● Work instructions:
The answer must be every line below that holds the word "Loungewear".

● Dataset content:
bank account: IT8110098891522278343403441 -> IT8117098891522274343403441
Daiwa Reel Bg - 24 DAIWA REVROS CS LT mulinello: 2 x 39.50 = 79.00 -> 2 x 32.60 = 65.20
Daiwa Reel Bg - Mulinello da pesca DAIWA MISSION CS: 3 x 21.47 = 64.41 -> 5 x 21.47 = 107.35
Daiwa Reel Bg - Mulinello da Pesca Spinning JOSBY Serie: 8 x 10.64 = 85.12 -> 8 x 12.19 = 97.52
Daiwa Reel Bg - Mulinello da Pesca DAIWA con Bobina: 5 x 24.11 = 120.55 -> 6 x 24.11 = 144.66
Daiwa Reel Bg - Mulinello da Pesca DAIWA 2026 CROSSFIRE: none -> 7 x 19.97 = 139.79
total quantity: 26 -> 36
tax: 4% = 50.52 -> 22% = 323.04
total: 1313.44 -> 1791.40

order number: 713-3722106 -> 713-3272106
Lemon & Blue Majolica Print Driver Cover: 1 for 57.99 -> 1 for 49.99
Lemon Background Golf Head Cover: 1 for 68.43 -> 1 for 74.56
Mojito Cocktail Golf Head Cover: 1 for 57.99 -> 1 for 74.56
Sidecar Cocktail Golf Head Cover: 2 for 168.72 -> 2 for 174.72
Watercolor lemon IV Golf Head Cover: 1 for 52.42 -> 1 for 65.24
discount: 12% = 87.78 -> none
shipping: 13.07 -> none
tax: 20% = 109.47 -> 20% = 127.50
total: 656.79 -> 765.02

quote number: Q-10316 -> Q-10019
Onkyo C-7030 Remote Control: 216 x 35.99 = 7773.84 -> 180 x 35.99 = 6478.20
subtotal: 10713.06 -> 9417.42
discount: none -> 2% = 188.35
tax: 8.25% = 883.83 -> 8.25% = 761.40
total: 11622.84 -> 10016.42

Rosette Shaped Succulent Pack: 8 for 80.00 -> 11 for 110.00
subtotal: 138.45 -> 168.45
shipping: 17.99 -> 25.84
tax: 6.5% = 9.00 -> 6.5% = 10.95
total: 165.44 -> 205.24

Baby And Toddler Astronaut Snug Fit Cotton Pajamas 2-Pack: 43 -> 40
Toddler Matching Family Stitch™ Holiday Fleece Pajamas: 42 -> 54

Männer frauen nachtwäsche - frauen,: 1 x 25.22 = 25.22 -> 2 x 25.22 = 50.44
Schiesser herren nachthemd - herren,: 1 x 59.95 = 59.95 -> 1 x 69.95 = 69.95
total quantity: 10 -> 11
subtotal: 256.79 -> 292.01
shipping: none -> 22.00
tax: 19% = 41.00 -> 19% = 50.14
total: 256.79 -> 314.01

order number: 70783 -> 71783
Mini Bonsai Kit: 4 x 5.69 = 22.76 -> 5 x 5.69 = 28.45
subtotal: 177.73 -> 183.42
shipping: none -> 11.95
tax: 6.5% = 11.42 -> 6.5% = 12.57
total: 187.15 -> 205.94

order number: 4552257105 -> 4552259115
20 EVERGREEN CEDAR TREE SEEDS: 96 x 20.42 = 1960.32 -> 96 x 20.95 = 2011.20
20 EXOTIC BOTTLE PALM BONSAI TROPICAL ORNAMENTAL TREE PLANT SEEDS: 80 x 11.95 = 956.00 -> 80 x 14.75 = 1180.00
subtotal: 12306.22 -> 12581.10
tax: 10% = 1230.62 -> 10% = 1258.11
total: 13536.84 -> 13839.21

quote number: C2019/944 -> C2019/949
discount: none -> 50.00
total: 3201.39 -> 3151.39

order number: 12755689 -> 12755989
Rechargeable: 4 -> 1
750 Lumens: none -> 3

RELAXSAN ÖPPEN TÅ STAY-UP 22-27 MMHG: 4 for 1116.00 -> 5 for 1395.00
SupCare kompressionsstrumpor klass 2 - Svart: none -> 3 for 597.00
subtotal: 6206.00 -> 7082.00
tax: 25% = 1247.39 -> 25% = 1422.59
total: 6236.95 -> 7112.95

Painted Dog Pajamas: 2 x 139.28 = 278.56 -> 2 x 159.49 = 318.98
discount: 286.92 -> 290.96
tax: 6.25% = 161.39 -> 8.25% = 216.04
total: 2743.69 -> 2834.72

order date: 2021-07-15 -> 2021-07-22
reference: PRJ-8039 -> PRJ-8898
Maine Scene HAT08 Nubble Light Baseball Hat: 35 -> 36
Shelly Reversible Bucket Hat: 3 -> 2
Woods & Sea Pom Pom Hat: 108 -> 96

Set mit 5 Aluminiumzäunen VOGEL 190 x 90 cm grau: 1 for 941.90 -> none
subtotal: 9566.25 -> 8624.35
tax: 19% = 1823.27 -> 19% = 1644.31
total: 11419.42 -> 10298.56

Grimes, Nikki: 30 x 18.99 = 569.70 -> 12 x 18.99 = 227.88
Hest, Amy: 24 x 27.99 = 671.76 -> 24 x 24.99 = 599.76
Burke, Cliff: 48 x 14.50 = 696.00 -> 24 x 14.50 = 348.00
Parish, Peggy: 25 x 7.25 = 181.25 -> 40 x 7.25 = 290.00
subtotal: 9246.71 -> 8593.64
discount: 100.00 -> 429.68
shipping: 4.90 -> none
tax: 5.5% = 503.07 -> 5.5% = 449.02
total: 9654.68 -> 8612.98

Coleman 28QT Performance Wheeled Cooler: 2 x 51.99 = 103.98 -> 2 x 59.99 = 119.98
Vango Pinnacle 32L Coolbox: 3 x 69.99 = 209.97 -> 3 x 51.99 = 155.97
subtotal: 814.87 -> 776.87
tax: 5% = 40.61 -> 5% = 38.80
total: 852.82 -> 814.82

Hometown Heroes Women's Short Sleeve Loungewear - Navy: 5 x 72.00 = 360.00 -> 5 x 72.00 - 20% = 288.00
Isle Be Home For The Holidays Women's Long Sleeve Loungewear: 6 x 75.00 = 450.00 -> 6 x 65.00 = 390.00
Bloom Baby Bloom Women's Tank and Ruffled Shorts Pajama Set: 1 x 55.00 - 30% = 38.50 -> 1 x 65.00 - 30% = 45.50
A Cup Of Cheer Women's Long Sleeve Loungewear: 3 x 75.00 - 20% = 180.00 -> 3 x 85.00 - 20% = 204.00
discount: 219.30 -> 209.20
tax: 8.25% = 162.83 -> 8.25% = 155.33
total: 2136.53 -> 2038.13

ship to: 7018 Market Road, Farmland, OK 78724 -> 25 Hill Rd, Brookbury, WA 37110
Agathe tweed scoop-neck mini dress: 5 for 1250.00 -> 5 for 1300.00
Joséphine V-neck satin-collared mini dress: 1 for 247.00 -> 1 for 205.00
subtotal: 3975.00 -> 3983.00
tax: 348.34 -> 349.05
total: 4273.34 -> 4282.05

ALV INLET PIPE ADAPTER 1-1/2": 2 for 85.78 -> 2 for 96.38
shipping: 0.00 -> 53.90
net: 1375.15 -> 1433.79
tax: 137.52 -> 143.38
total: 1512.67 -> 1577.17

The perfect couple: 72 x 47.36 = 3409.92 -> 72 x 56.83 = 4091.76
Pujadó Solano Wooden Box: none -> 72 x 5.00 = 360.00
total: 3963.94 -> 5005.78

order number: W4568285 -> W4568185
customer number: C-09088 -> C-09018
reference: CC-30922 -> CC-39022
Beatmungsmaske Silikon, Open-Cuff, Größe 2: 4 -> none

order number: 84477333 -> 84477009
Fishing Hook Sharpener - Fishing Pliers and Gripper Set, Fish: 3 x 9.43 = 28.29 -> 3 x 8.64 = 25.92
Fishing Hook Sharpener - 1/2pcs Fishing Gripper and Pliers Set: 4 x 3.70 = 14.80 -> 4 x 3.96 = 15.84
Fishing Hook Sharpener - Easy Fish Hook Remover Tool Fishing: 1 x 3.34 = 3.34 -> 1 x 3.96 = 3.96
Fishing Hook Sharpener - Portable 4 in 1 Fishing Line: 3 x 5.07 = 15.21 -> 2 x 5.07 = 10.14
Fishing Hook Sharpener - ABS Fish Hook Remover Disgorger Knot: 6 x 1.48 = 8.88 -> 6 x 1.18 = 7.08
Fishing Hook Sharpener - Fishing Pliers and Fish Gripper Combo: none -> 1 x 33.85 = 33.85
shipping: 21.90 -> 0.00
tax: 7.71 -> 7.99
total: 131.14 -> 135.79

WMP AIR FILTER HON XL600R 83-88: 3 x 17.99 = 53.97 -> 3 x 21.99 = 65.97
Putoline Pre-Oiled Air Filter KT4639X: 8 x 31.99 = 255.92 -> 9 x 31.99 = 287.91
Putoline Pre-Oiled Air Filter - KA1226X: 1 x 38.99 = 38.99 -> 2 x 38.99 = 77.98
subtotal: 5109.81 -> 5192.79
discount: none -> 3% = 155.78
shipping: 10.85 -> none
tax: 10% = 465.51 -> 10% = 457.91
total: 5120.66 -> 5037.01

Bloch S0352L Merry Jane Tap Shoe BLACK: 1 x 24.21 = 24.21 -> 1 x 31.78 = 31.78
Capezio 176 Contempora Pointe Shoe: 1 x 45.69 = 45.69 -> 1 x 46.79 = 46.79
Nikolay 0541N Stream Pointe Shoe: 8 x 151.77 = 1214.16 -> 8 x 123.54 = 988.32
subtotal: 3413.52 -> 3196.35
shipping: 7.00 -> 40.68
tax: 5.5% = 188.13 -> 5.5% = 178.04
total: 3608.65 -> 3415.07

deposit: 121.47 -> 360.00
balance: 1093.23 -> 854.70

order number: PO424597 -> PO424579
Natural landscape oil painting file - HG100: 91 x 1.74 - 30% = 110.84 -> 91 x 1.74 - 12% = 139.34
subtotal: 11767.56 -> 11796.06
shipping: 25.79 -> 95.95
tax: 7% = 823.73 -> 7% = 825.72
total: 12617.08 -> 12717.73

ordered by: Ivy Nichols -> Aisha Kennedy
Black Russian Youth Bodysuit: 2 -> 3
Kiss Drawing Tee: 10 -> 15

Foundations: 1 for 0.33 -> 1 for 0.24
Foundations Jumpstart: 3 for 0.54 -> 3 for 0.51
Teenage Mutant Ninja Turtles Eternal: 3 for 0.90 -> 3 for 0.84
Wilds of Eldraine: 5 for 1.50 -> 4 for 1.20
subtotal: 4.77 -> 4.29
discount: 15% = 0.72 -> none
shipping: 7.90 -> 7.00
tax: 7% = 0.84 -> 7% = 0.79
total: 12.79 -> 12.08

● Finished task:
Hometown Heroes Women's Short Sleeve Loungewear - Navy: 5 x 72.00 = 360.00 -> 5 x 72.00 - 20% = 288.00
Isle Be Home For The Holidays Women's Long Sleeve Loungewear: 6 x 75.00 = 450.00 -> 6 x 65.00 = 390.00
A Cup Of Cheer Women's Long Sleeve Loungewear: 3 x 75.00 - 20% = 180.00 -> 3 x 85.00 - 20% = 204.00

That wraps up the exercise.